Vasopressin stimulates phosphoinositide hydrolysis in LLC-PK1 cells.

Abstract

LLC-PK1 cells have been shown to possess vasopressin (VP) receptors (V2 type) that are coupled to adenyl cyclase to generate adenosine 3,5'-cyclic monophosphate (cAMP). To determine whether VP also stimulates phosphoinositide (PI) hydrolysis to generate inositol phosphate (IP) and diacylglycerol (DAG) messenger system in LLC-PK1 cells, we measured the release of IP in LLC-PK1 cells in the absence and presence of various concentrations of VP. In addition, we also determined the effect of an increase in osmolality of the incubation medium on VP-stimulated PI hydrolysis in LLC-PK1 cells. The methods involved the incubation of LLC-PK1 cells with [3H]inositol for its incorporation into membrane PI and the measurement of the release of [3H]IP in the presence of LiCl which prevents dephosphorylation.
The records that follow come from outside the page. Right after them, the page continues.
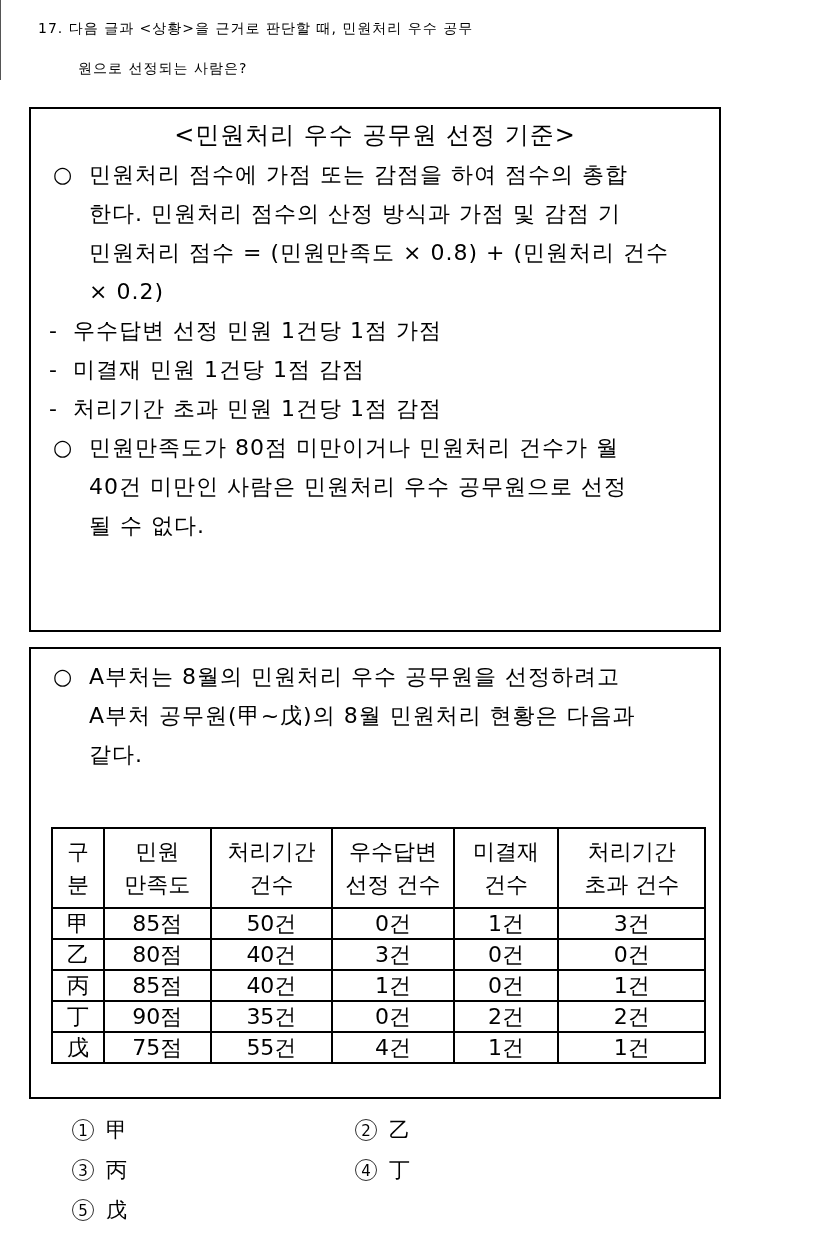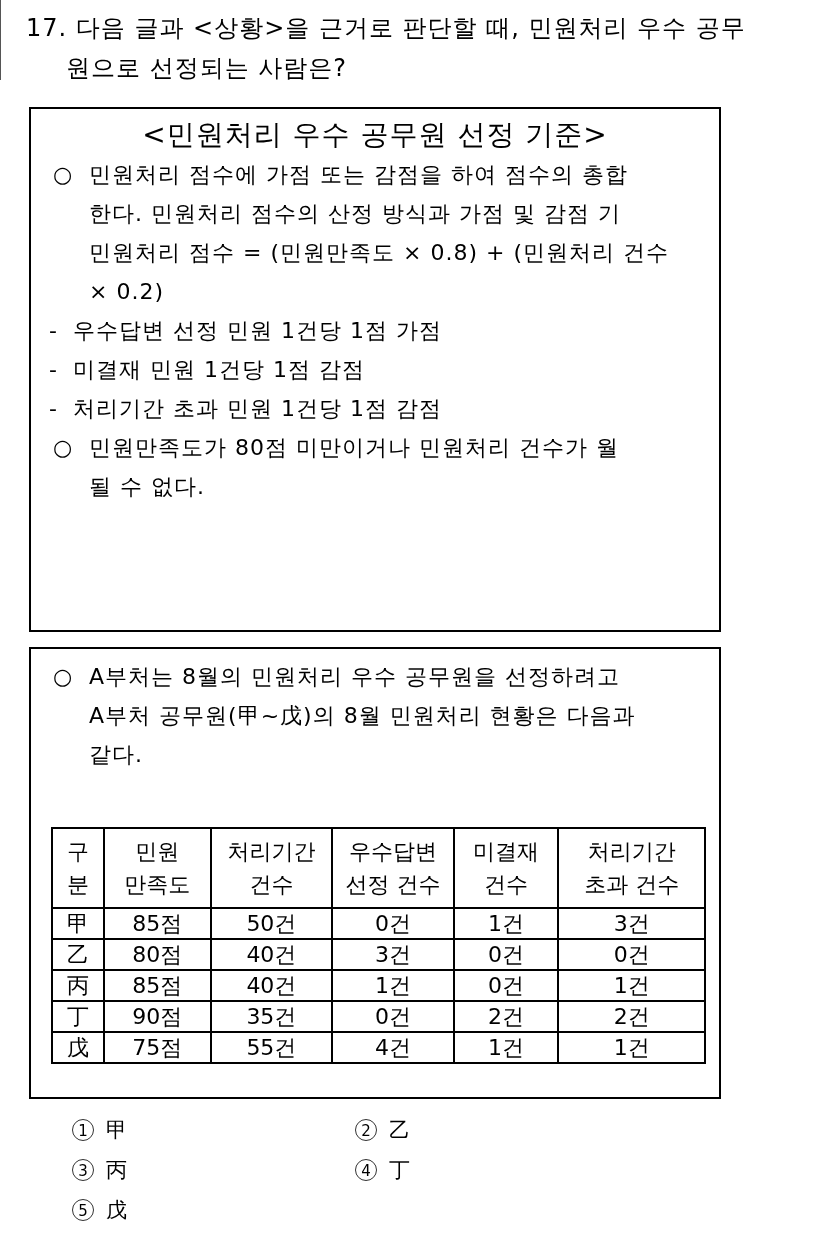"17. 다음 글과 <상황>을 근거로" .question { font-size: 24px -> 14px; left: 26px -> 38px }
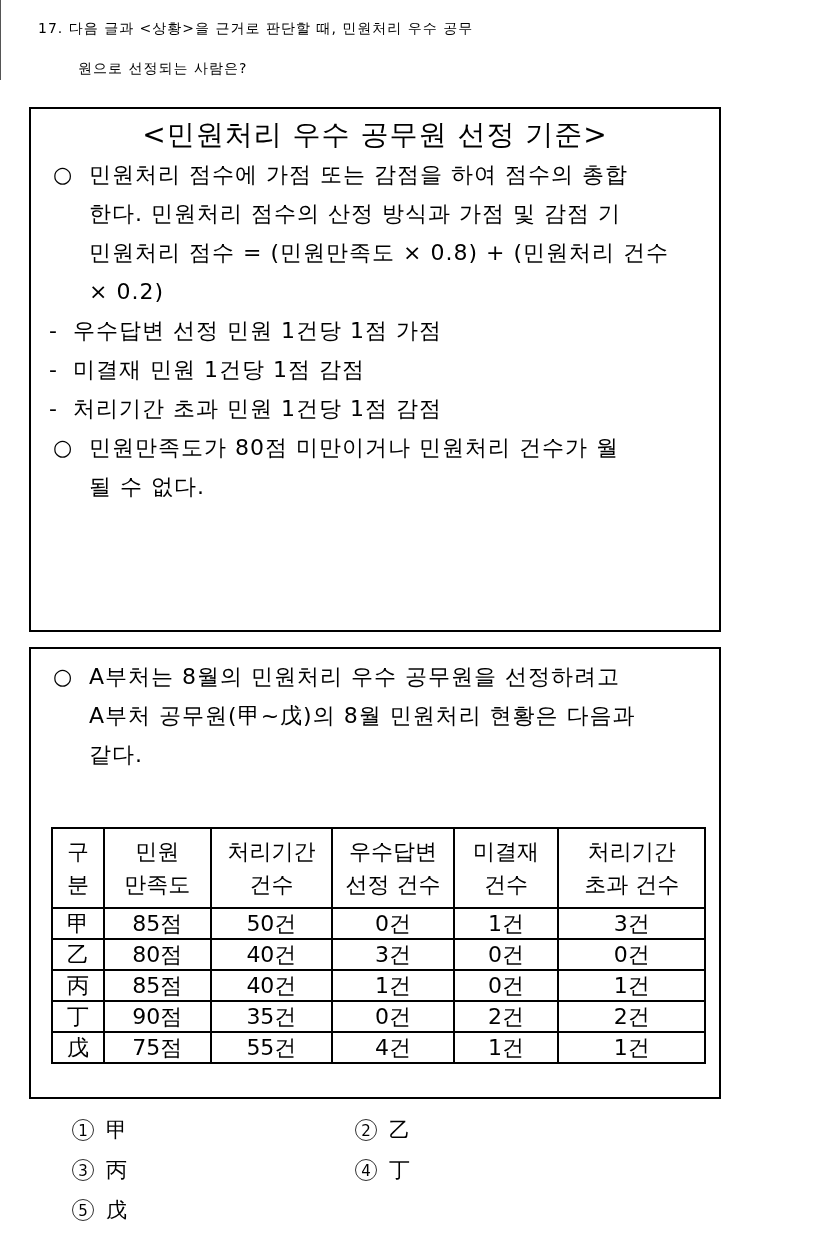"<민원처리 우수 공무원 선정 기준>" .box-title { font-size: 28px -> 24px }
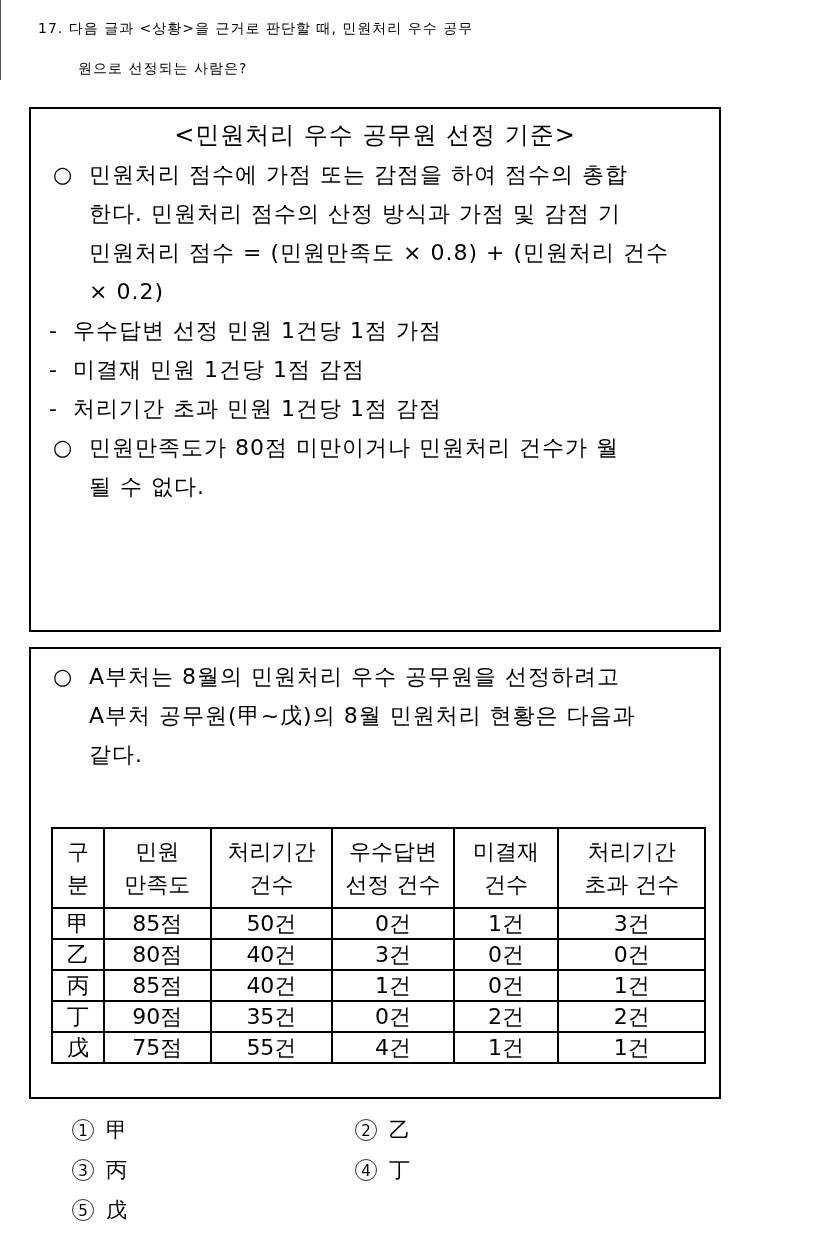"40건 미만인 사람은 민원처리 우수" div { html: none -> <div>40건 미만인 사람은 민원처리 우수 공무원으로 선정</div> }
The osmolality of the incubation media was increased from 300 to 600, 900, and 1,200 mosmol/kgH2O by the addition of NaCl and urea. In an isosmotic incubation medium, VP (10(-8) M) produced a 100% increase in PI hydrolysis in LLC-PK1 cells. The effect was much greater at higher concentrations of the hormone. There was no effect of osmolality in VP-stimulated PI hydrolysis in LLC-PK1 cells up to 600 mosmol/kgH2O, but PI hydrolysis decreased significantly when the osmolality of the incubation medium was increased to 900 or 1,200 mosmol/kgH2O. Our results suggest that in LLC-PK1 cells, VP stimulates PI hydrolysis probably through VP receptors that are coupled to phospholipase C. Furthermore, VP-stimulated PI messenger system in LLC-PK1 cells is influenced by osmolality of the extracellular fluid.